The great-granddaughter of Eleanor and Franklin writes about members of a fictional elite family struggling to shape their individual identities.
When Roger Whitby Jr. dies, his many children from his first three marriages (family tree provided) discover that he has bequeathed the little left of the Whitby fortune to his fourth wife’s son, Nick, whom he adopted. Although the plot is ostensibly about inheritance, the older, barely fleshed-out nonheirs are remarkably nonchalant about getting nothing; only Shelley, from marriage No. 3, and Brooke, from No. 2, fear losing the family houses where they were raised and still live, though it seems unlikely that Nick, unreachable after having participated in an environmental protest gone awry, will be greedy.
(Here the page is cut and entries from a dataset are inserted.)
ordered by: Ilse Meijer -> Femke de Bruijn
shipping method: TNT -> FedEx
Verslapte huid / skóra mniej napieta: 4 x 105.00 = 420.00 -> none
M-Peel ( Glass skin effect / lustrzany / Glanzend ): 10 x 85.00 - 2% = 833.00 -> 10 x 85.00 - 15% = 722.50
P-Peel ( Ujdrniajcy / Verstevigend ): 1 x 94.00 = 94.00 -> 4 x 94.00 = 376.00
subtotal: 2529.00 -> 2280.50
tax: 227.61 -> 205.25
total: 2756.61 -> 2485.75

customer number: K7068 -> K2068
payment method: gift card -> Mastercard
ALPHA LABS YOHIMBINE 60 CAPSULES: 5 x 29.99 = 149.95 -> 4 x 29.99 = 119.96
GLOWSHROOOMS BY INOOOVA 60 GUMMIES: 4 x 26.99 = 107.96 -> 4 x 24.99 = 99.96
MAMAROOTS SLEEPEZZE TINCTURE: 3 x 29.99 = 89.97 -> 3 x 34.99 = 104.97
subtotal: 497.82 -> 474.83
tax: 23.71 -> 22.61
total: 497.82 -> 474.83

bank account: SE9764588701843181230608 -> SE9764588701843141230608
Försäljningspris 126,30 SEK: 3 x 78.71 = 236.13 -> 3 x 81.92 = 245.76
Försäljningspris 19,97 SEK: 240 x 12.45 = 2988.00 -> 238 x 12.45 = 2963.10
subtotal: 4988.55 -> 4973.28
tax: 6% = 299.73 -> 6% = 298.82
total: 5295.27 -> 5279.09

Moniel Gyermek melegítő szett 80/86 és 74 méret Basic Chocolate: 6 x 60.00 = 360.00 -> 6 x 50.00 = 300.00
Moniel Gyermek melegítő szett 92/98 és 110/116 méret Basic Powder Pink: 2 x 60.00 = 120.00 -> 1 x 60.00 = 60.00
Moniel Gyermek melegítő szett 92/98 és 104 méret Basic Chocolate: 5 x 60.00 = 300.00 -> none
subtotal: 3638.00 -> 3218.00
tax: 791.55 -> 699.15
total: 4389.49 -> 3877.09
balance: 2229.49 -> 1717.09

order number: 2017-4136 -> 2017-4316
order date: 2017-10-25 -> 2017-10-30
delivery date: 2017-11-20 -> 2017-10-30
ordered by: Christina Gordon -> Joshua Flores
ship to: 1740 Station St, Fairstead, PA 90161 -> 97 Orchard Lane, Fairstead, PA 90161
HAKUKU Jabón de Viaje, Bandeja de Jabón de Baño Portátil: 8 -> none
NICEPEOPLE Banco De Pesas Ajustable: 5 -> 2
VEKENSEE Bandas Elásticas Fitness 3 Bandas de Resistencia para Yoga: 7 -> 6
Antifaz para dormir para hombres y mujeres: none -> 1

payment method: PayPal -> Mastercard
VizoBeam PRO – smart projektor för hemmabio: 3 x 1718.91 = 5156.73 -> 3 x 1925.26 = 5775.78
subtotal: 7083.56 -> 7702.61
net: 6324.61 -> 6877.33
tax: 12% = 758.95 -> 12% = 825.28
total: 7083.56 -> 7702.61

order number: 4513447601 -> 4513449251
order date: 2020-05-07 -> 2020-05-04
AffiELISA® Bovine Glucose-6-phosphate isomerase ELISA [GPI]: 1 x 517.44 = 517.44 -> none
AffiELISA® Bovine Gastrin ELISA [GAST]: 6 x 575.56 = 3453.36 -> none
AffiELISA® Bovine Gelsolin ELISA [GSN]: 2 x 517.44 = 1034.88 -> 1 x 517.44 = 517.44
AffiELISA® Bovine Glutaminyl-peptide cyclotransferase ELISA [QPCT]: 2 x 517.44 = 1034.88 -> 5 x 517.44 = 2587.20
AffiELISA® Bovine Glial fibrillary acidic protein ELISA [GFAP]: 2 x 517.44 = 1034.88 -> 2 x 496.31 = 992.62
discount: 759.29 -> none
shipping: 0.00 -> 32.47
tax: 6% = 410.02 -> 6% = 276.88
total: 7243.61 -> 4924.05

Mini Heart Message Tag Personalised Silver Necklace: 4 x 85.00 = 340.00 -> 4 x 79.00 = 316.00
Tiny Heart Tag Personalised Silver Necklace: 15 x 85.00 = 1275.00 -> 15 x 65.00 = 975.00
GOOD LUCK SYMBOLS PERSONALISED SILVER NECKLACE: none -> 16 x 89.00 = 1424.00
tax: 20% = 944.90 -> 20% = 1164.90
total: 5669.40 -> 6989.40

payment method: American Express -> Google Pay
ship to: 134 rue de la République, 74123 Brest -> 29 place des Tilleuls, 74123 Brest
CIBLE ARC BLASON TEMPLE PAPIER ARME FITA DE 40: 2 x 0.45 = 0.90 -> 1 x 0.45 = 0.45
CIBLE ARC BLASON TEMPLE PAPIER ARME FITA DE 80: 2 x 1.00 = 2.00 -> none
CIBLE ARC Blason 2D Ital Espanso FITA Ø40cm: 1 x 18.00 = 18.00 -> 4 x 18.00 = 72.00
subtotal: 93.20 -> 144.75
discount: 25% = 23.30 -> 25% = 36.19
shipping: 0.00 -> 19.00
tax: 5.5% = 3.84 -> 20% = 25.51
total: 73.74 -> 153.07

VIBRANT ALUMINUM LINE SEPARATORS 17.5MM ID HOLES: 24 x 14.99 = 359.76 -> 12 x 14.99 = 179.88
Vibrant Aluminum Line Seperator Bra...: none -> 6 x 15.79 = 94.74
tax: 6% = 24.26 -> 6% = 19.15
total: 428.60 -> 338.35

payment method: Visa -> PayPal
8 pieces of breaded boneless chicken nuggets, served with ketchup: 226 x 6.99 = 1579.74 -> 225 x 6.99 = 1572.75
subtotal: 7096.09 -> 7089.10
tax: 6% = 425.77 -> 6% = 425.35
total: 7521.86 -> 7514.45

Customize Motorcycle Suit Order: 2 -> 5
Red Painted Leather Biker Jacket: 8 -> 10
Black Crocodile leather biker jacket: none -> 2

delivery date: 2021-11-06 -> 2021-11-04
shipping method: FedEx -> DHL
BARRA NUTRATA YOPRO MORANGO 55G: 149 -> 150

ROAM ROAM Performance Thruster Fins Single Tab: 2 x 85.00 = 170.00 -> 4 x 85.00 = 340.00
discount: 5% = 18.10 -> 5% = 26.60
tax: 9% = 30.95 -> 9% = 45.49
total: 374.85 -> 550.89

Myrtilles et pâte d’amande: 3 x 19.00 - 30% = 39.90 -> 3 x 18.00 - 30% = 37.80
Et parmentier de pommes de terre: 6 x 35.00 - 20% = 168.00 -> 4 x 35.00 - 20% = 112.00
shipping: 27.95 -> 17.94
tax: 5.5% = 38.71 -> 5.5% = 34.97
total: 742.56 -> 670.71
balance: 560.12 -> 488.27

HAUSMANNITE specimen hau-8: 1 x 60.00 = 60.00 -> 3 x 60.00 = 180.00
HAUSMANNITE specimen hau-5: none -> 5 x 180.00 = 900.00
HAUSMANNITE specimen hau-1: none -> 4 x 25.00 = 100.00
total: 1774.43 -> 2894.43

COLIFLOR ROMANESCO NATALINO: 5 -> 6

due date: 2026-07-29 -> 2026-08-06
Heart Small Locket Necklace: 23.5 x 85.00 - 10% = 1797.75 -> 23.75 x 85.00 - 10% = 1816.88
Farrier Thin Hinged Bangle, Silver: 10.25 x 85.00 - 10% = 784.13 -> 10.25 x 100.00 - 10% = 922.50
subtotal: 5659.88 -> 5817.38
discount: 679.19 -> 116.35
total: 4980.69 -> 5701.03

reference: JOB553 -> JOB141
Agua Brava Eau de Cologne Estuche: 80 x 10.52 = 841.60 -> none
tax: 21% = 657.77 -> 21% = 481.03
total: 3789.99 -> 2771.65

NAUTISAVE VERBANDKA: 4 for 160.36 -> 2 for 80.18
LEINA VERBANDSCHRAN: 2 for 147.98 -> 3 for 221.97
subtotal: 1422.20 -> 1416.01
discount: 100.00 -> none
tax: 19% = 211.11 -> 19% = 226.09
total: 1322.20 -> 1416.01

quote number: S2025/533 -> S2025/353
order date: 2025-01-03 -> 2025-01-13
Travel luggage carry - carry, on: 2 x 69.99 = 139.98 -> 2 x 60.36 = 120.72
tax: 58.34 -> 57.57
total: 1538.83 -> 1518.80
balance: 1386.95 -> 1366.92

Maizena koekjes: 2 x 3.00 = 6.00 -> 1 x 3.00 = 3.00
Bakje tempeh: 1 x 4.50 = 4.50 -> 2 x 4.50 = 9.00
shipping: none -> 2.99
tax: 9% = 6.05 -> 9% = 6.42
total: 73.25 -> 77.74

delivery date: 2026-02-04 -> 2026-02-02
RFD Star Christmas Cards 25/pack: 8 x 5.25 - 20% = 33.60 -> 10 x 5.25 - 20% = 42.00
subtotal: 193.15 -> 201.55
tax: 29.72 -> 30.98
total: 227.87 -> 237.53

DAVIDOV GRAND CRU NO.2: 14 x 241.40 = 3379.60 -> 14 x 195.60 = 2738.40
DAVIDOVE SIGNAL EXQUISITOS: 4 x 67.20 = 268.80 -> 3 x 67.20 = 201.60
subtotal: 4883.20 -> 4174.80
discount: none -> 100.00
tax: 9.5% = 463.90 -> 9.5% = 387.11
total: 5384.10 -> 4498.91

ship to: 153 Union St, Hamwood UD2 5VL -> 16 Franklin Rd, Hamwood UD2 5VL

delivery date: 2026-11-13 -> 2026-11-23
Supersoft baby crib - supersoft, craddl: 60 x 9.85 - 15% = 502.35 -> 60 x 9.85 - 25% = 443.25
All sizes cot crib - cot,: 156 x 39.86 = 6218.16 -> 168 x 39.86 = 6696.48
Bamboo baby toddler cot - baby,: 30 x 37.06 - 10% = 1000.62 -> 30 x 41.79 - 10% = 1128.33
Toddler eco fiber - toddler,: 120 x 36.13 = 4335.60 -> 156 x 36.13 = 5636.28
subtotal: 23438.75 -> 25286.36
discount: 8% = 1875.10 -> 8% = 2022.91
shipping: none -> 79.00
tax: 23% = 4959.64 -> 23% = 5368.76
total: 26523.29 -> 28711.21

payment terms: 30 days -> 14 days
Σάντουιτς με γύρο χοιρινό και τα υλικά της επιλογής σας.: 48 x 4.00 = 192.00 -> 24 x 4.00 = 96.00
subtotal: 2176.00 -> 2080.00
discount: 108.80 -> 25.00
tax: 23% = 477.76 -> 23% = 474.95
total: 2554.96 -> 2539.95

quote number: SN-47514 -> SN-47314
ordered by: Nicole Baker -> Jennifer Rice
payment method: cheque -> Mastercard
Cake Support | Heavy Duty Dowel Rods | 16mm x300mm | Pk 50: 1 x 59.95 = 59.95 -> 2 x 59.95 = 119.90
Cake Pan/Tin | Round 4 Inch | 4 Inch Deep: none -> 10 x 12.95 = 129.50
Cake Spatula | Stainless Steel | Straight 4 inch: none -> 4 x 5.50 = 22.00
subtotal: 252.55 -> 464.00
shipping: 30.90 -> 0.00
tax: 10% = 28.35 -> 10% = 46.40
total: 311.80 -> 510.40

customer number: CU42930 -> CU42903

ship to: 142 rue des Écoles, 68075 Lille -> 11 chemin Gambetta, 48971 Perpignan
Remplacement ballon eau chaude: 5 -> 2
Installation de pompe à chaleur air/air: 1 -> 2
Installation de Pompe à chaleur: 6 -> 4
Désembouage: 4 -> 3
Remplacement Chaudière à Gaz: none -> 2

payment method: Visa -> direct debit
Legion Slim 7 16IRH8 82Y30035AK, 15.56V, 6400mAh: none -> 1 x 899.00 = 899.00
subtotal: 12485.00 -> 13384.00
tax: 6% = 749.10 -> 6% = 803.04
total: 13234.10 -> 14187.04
The true subject here, developed through memories of childhoods and marriages, is the ambivalent love Nick, Shelley, and Brooke feel for Roger, who abandoned each differently. By the time the 21-year-old Nick eventually shows up at 22-year-old Shelley’s Upper West Side brownstone, she is in a creepy sexual liaison with her new employer, Kamal, a blind Egyptian architect. Nick begins a romance with Kamal’s naïve, intellectual daughter, whom he involves in his Occupy Wall Street–type activity. Meanwhile, in Boston, 37-year-old nurse Brooke wants to keep her Beacon Hill house for the baby she’s conceived sleeping with a nouveau riche Italian-American to avoid acknowledging she might be gay. Brooke’s disdain for her sex-mate reflects Whitby snobbery and perhaps the author’s—Nick’s pointedly middle-class mother is also portrayed as crassly mercenary compared to Roger’s previous aristocratic wives, while Nick’s lefty friends are beyond the pale. Given the Whitby kids’ claims to shun their privileged advantages, the frequent references to fancy schools and Martha’s Vineyard vacations wear thin. The Whitbys increasingly come across as spoiled, self-absorbed, and ultimately trivial poor rich kids.
Roosevelt knows her terrain, but it remains unclear if she meant this family portrait to be as unflattering as it is.